CCC 1453 – The contrition called “imperfect” (or “attrition”) is also a gift of God, a prompting of the Holy Spirit. It is born of consideration for sin’s ugliness or the fear of eternal damnation and the other penalties threatening the sinner (contrition of fear). Such a stirring of conscience can initiate an interior process which, under the prompting of grace, will be brought to completion by sacramental absolution. By itself, however, imperfect contrition can not obtain the forgiveness of grave sins, but it disposes one to obtain forgiveness in the sacrament of penance.

I grew up using the following prayer supplied by the church, and continue to use this during the sacrament of reconciliation:

(1) Oh my God, I am sorry for my sins with all my heart.  In choosing to do wrong and failing to do good, (2) I have sinned against you whom I should love above all things. (3) I firmly intend with your help, (4) to do penance, (5) to sin no more, (6) and to flee from whatever leads me to sin. (7) your son Jesus Christ suffered and died for us, in his name Lord have mercy.

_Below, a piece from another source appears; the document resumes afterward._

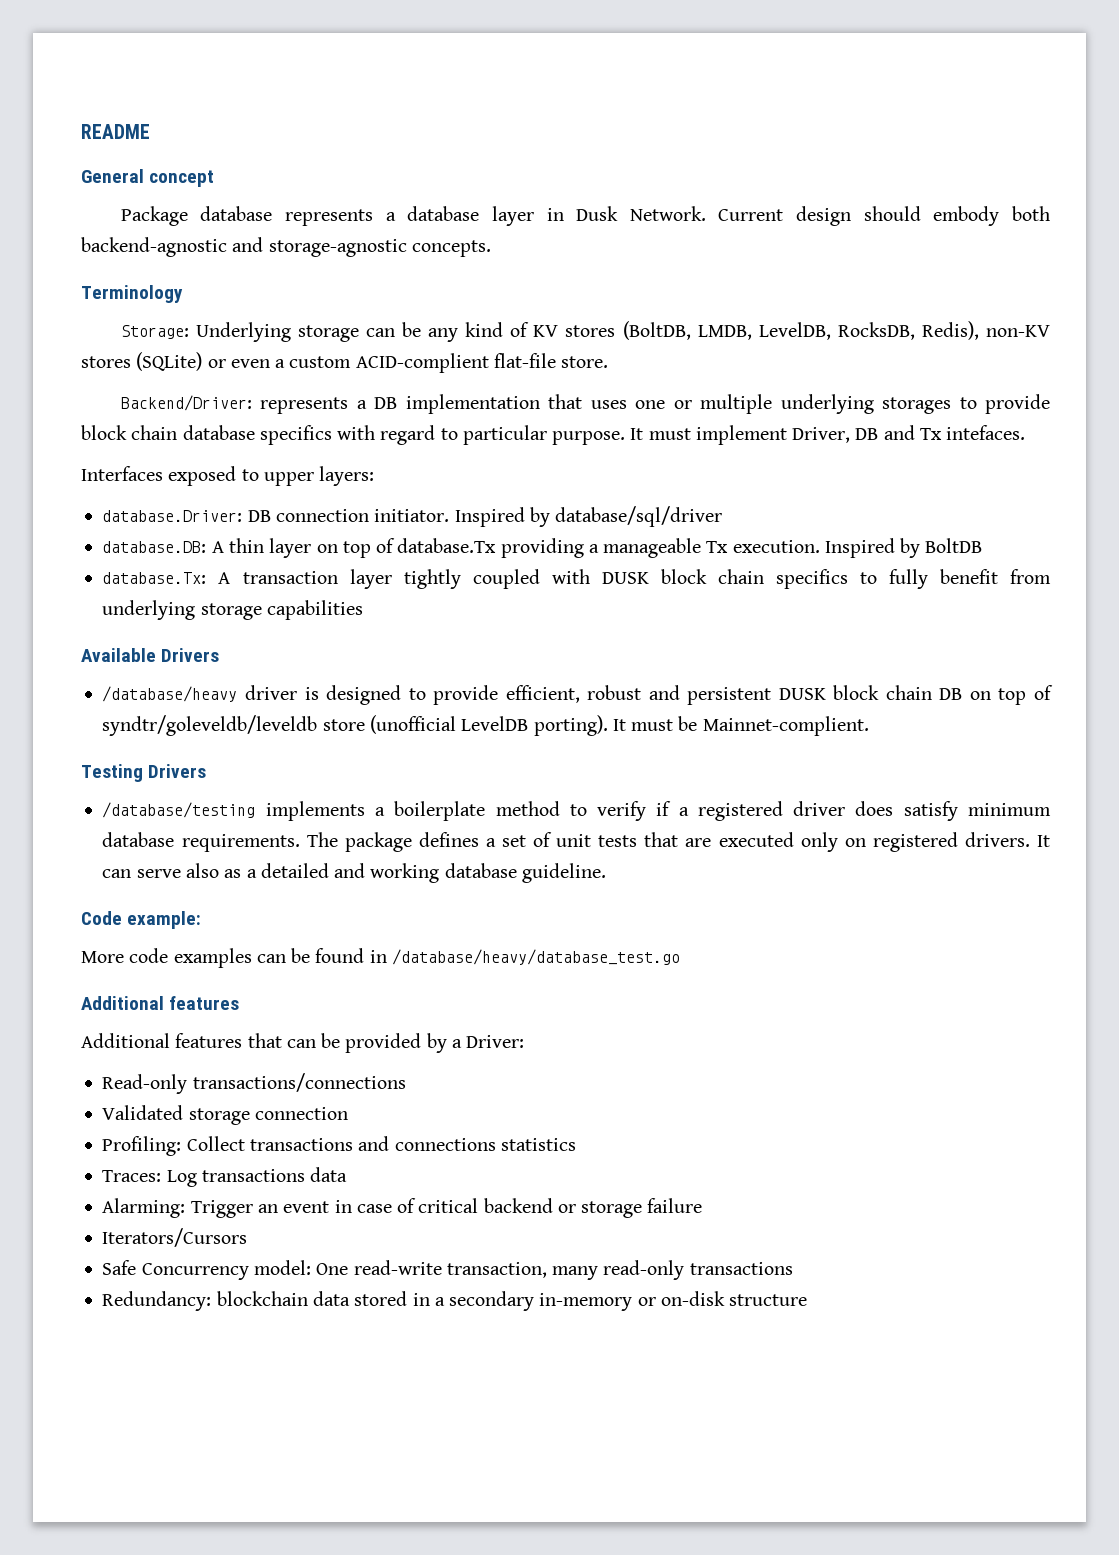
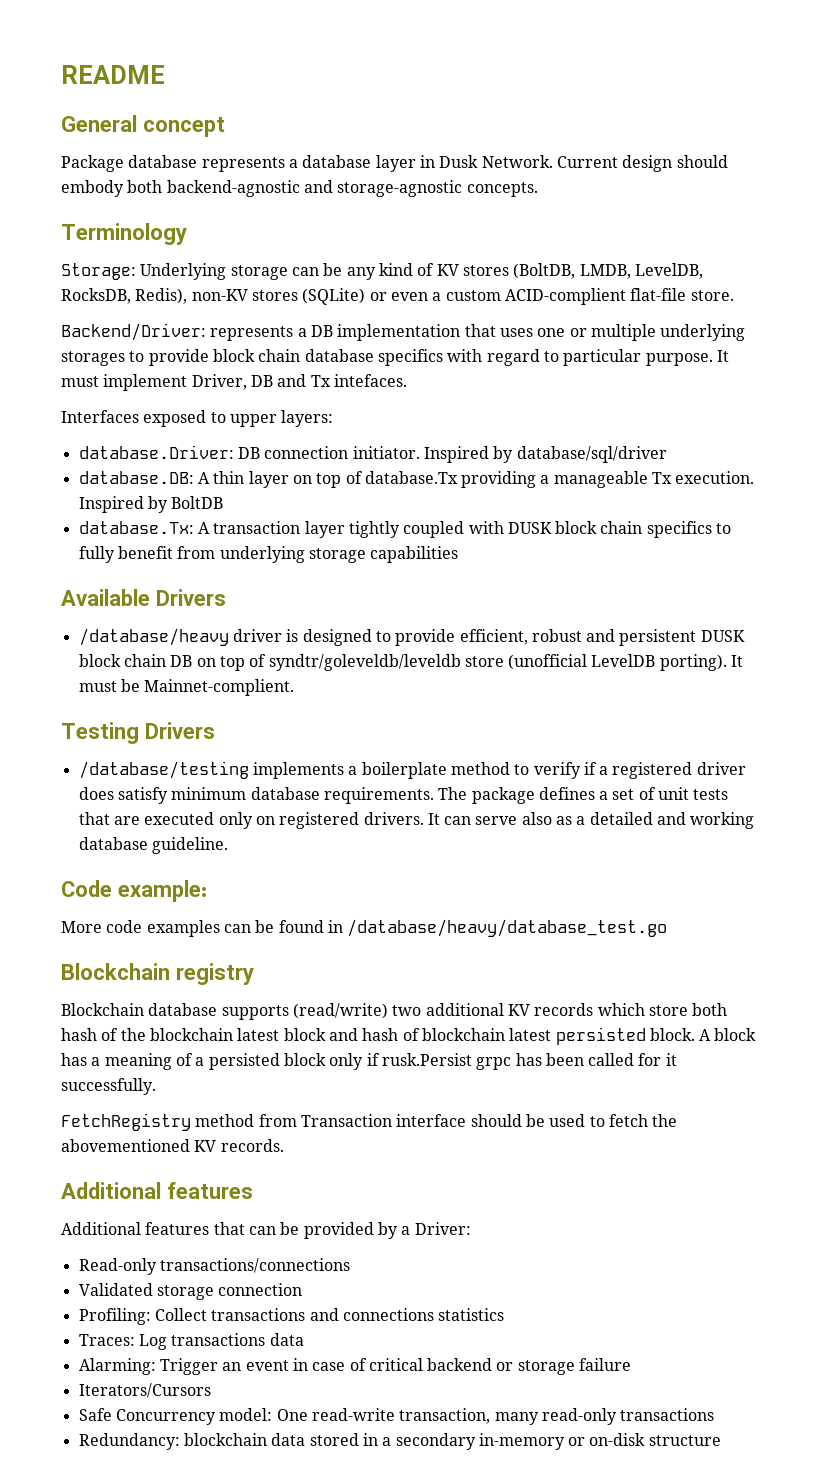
(680, 957) none -> [61,963,254,985] [61,1003,728,1020] [61,1027,757,1045] [61,1053,677,1070] [61,1078,156,1095] [61,1113,678,1131] [61,1139,284,1152] // Blockchain registry // Blockchain database supports (read/write) two additional KV records which store both hash of the blockchain latest block and hash of blockchain latest persisted block. A block has a meaning of a persisted block only if rusk.Persist grpc has been called for it successfully. // FetchRegistry method from Transaction interface should be used to fetch the abovementioned KV records.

I use this while in the confessional with the priest. This helps me make sure I am bowing to his authority as I beg his forgiveness. It is not my own language, however, and in confession I am seeking a mending of the personal relationship with his will. To add the personal element I find saying a personal translation of the traditional act of contrition a useful self-imposed act of penance and a helpful practice to dispose myself to refusing to take his forgiveness for granted. The personal translation of this prayer, is as follows:

(1) My God, you are good. You have blessed me with life itself. You have poured your fullness of life into me. I have perverted it and turned it against you. You have laid before me the means and knowledge of your will, and I have chosen against you and found emptiness. (2) I have squandered your inheritance on emptiness which is not good, and have denied your blessings the chance to flourish into the life for the world you intended them to be. (3) Draw and hold me close to you Lord. (4) Only you can bring life from death. Live in me that I may replace the life I squandered. (5) Live in me that I may squander your life no more. (7) Your son Jesus Christ suffered and died that we may eat of his body and drink of his blood and enter into his life. (6) Let me also be sacrificed, that my attachment to that which is empty may be burned so that I too may be resurrected into new life.